Both POsF and PGCG are reactive inflammatory hyperplasias, it could be that both entities represent points on a spectrum of the same reactive disease process [8]. To avoid recurrence after treatment, in addition to complete simple excision with extensive clearing of the base of the lesion, the source of irritation needs to be removed [6].
Conclusion
We report a case in which histopathological features of both PGCG and POsF are seen in similar proportions to justify a diagnosis of a “Hybrid PGCG - POsF” lesion. Whether both these lesions originated independently or whether they belong to the spectrum of a single disease entity is open to debate. A paradigm shift in our understanding and classifying various reactive lesions of the gingiva may soon be seen with more cases with similar clinical and histopathological findings being reported in literature.
References
- Cawson RA, Speight P, Binnie WH, Wright J (1998) Lucas’s Pathology of the Oral Tissues. (5th edn), WB Saunders, Philadelphia.
- Neville BW, Damm DD, Allen CM, Bouquot JE (2008) Oral and Maxillofacial Pathology. (3rd edn), WB Saunders, Philadelphia.
- Dayan D, Buchner A, Spirer S (1990) Bone formation in peripheral giant cell granuloma. J Periodontol. 61(7): 444-446.
- Katsikeris N, Kakarantza-Angelopoulou E, Angelopoulos AP (1988) Peripheral giant cell granuloma. Clinicopathologic study of 224 new cases and review of 956 reported cases. Int J Oral Maxillofac Surg. 17(2): 94-99.

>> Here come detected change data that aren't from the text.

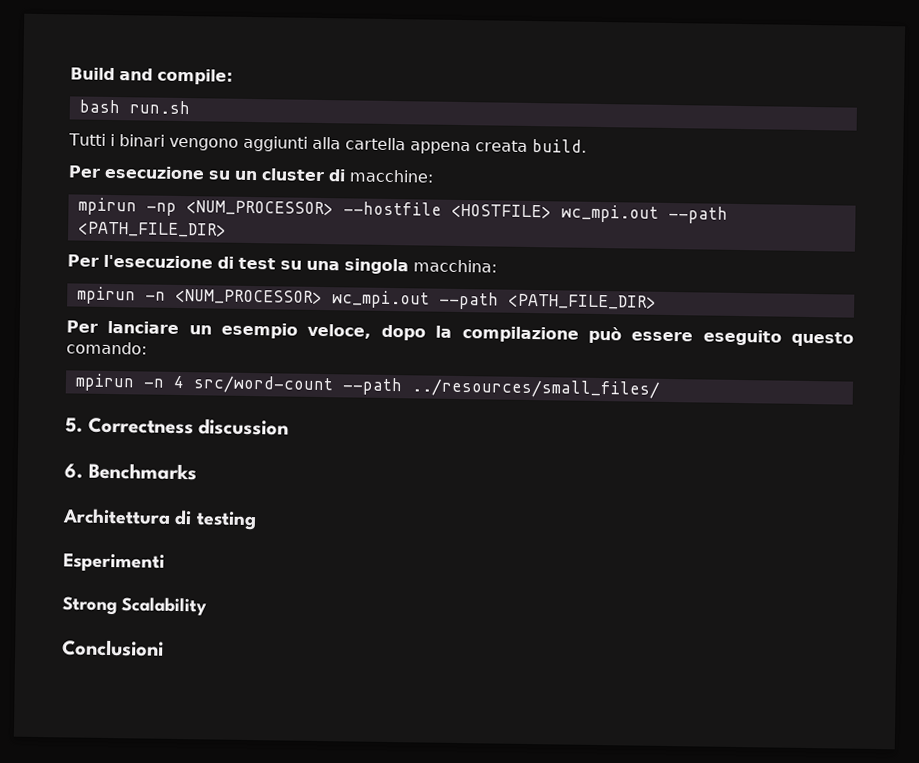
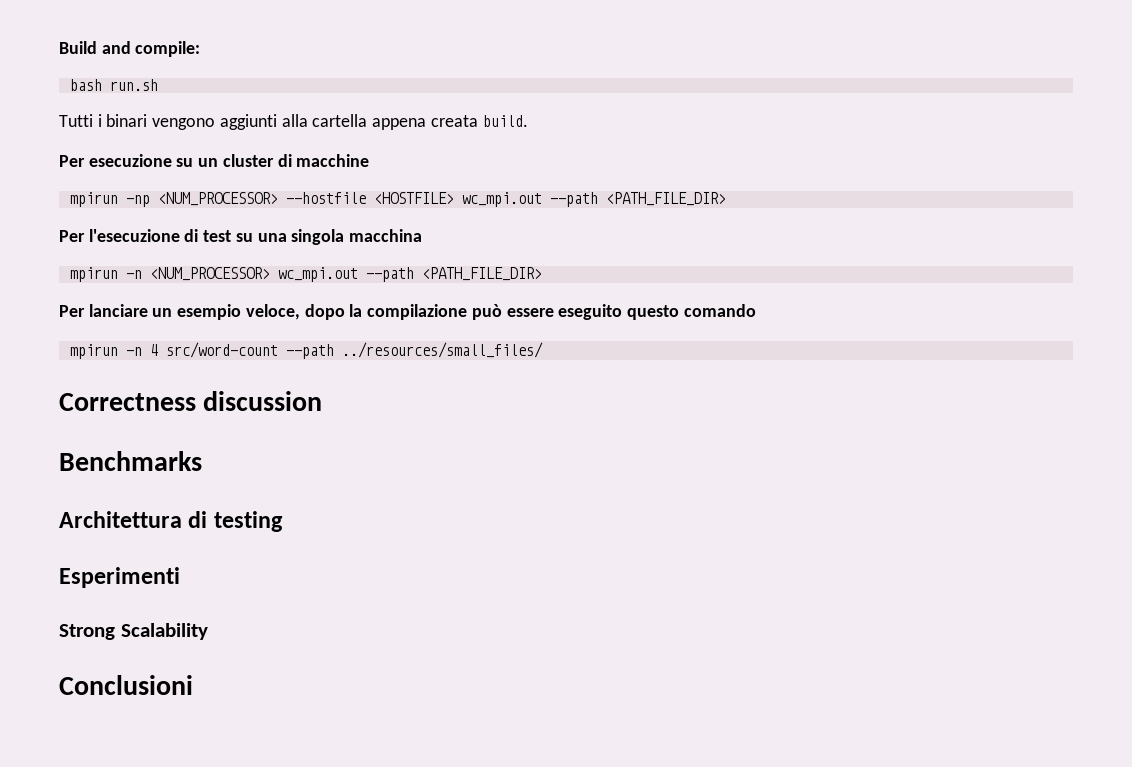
[349,169,434,183] macchine: -> [296,154,370,167] macchine
[413,259,497,273] macchina: -> [349,229,423,242] macchina
[66,341,147,355] comando: -> [683,304,756,317] comando
[65,417,83,433] 5. -> (543, 350) none
[64,463,83,479] 6. -> (323, 401) none

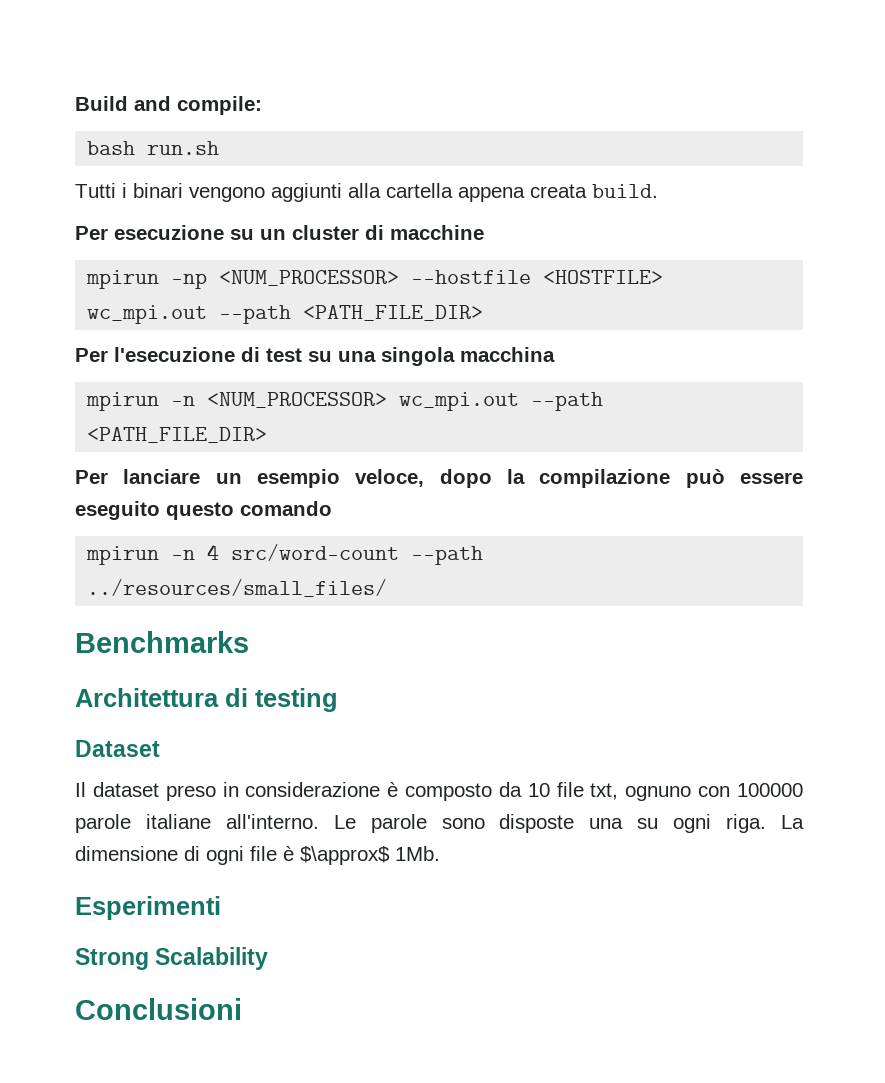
[59,391,323,411] // Correctness discussion -> (388, 588) none
(283, 521) none -> [75,740,160,757] [75,782,803,801] [75,814,804,833] [75,846,440,865] // Dataset // Il dataset preso in considerazione è composto da 10 file txt, ognuno con 100000 parole italiane all'interno. Le parole sono disposte una su ogni riga. La dimensione di ogni file è $\approx$ 1Mb.

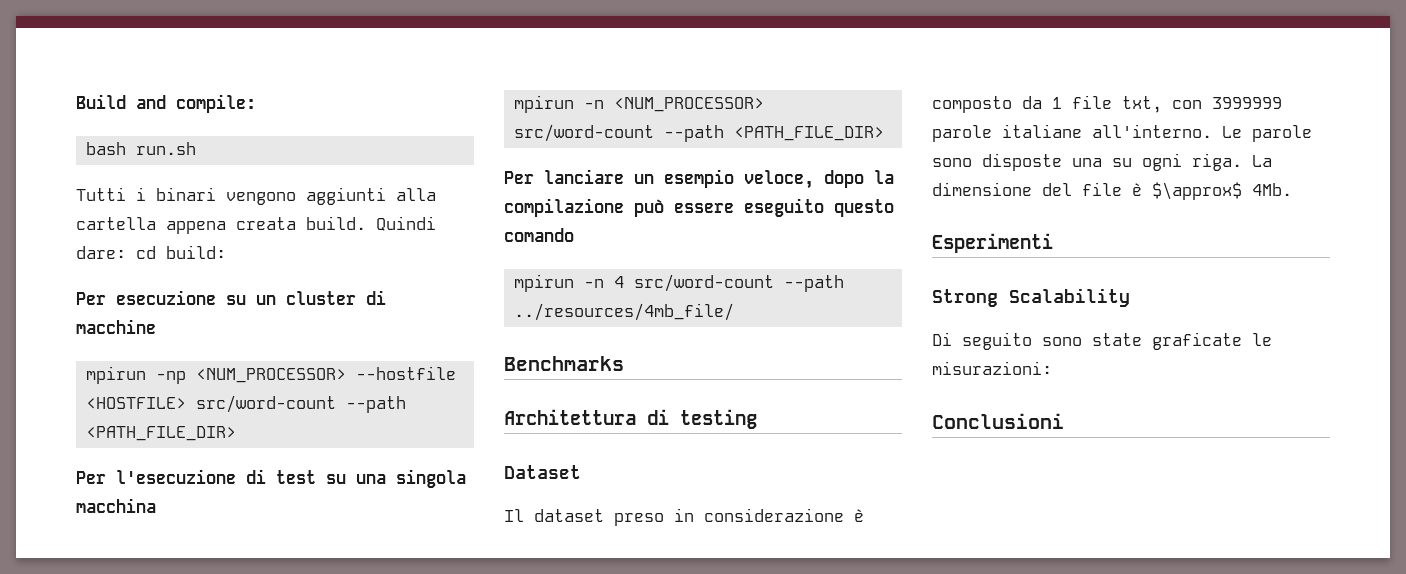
(658, 191) none -> [376,216,436,231] [76,245,226,259] Quindi dare: cd build:
[87,305,208,324] wc_mpi.out -> [196,395,337,413] src/word-count
[399,392,520,411] wc_mpi.out -> [514,124,655,142] src/word-count
[87,579,388,597] ../resources/small_files/ -> [514,303,735,321] ../resources/4mb_file/
[527,783,550,797] 10 -> [1052,97,1062,109] 1
[625,783,803,801] ognuno con 100000 -> [1172,97,1282,109] con 3999999
[184,846,244,865] di ogni -> [1042,183,1072,196] del
[395,846,440,861] 1Mb. -> [1252,183,1292,196] 4Mb.
(269, 958) none -> [932,332,1272,350] [932,361,1052,375] // Di seguito sono state graficate le misurazioni:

- Ogbureke EI, Vigneswaran N, Seals M, Frey G, Johnson CD, et al., (2015) A peripheral giant cell granuloma with extensive osseous metaplasia or a hybrid peripheral giant cell granuloma-peripheral ossifying fibroma: a case report. J Med Case Rep. 9:14.
- Kfir Y, Buchner A, Hansen LS (1980) Reactive lesions of the gingival. A clinicopathological study of 741 cases. J Periodontol. 51(11): 655-661.
- Giansanti JS, Waldron CA (1969) Peripheral giant cell granuloma: review of 720 cases. J Oral Surg. 27(10): 787-791.
- Bouquot JE, Muller S, Nikai H (2009) Lesions of the oral cavity. Diagnostic Surgical Pathology of the Head and Neck. (2nd edn),WB Saunders, Philadelphia. 191-308.